University of Illinois Extension

Talking with Creditors

If You Don’t Pay Your Bills

If you miss a payment, you will be faced with increasing pressure to pay. First you will receive a letter reminding you that you missed a payment and asking you to pay promptly. After that, you may receive a more direct letter demanding payment, or you may get a phone call.

If the bills are still not paid, they will probably be turned over to an independent collection agency. The Fair Debt Collections Practices Act prohibits collection agency collectors from using abusive or threatening language. They can’t call you at unusual hours or threaten criminal prosecution. And they can’t discuss your financial situation with others.

Here’s what to do if you receive a call from a creditor or a collection agency:

  • Ask the name of the caller. Get the name of the creditor and the name, address and telephone number of the collection agency. Get the exact amount of the account that is claimed to be due. Write down the date and time of each call.
  • Remain calm. Explain your current financial situation and how much of the bill you are able to pay, according to your repayment plan.
  • Dispute debts in writing. If you believe you do not owe the amount claimed or disagree in other ways, make your reasons known promptly in writing to both the creditor and the collection agency. Request a written statement of your account. Always keep copies of your correspondence for future reference.

Creditors’ Options

Creditors can take several kinds of legal action against you. These actions are often written into the sales contract you signed. If you fail to make payments, the creditor or collection agency may decide to initiate a lawsuit by filing a complaint. As the defendant, you will receive a summons or notification that a complaint has been filed against you. The case may be settled in small claims court or civil court, depending on the amount of money involved. If you don’t respond or lose the case, the court will issue a judgment against you for the amount you owe plus fees for court costs and attorney fees.

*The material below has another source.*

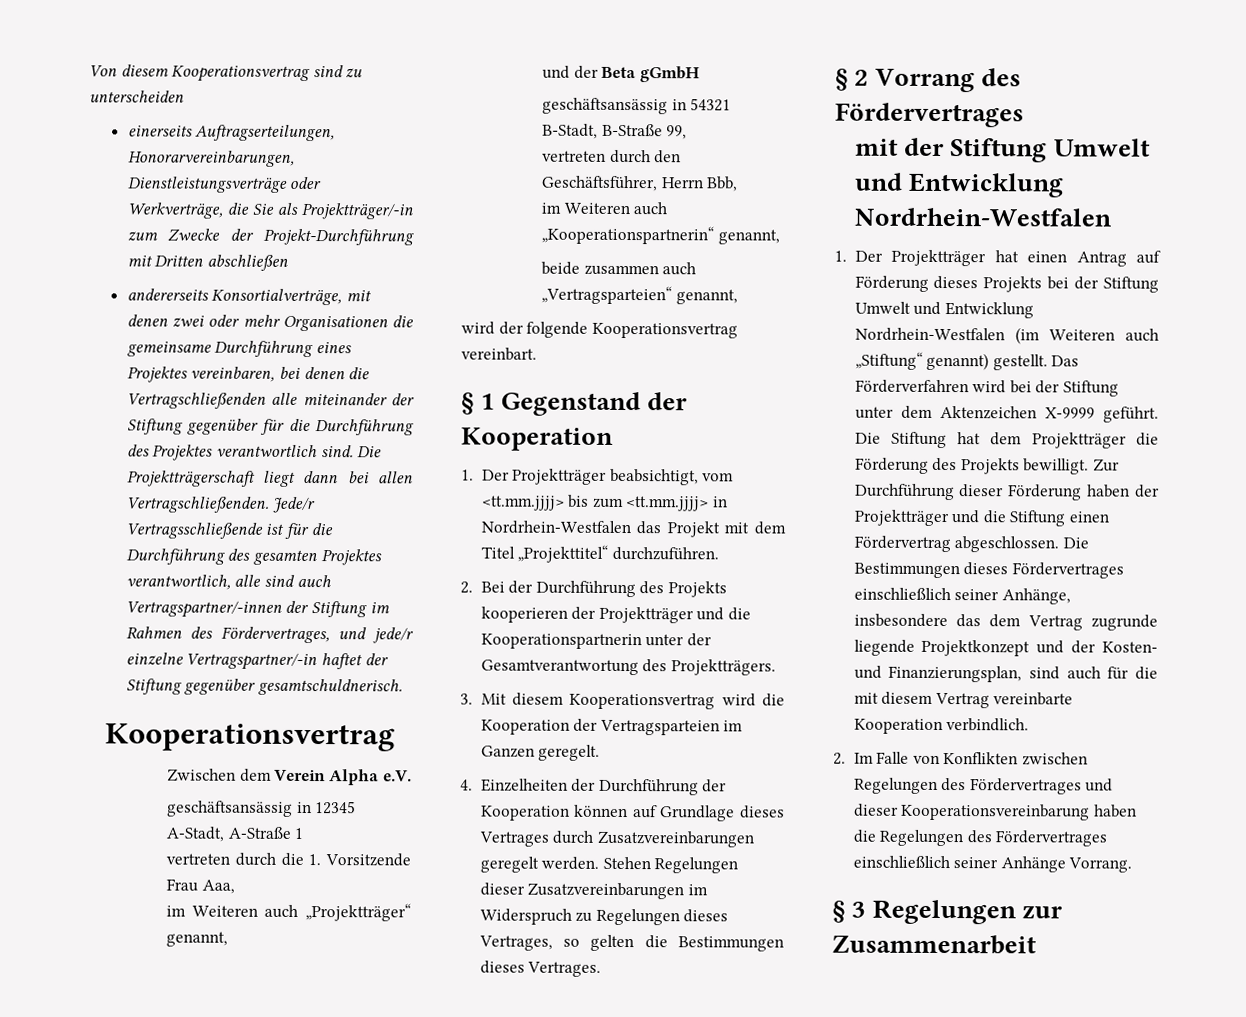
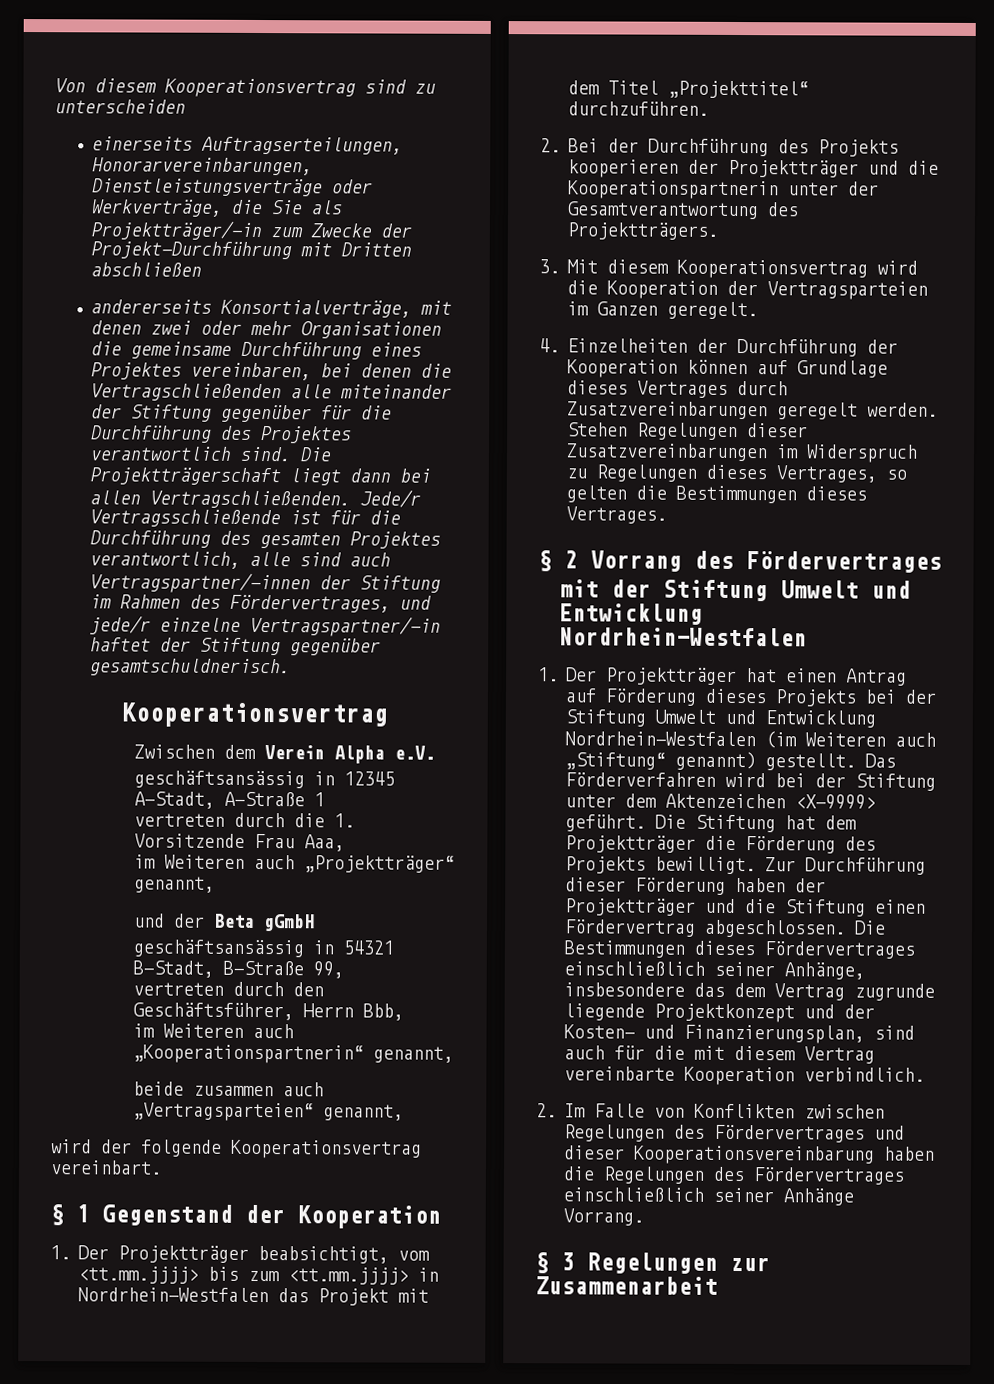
- Das Förderverfahren wird bei der Stiftung unter dem Aktenzeichen X-9999 geführt.
+ Das Förderverfahren wird bei der Stiftung unter dem Aktenzeichen <X-9999> geführt.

What a creditor can do if you fail to pay your bills:

  • Acceleration: The entire debt is payable at once if you miss a payment. The courts can force you to pay by seizing your property and selling it.
  • Repossession: The creditor can seize the item you bought or the property you used as collateral–security–for the loan. If the sale of the property brings less than the amount you owe, you must pay the difference.
  • Wage garnishment: A court order requires your employer to withhold part of your wages and pay your creditor.
  • Foreclosure: If you fail to make your mortgage payment or fail to pay the taxes or insurance on your house or other property, the lender can force the sale of your home/business to pay off the loan. You are responsible for the legal fees of foreclosure, and the difference between the selling price of the property and the amount owed on the loan.

All of these actions are very serious and could jeopardize your ability to get credit in the future. You can reduce your chances of being harassed by creditors or collection agencies by working out solutions for debt repayment early.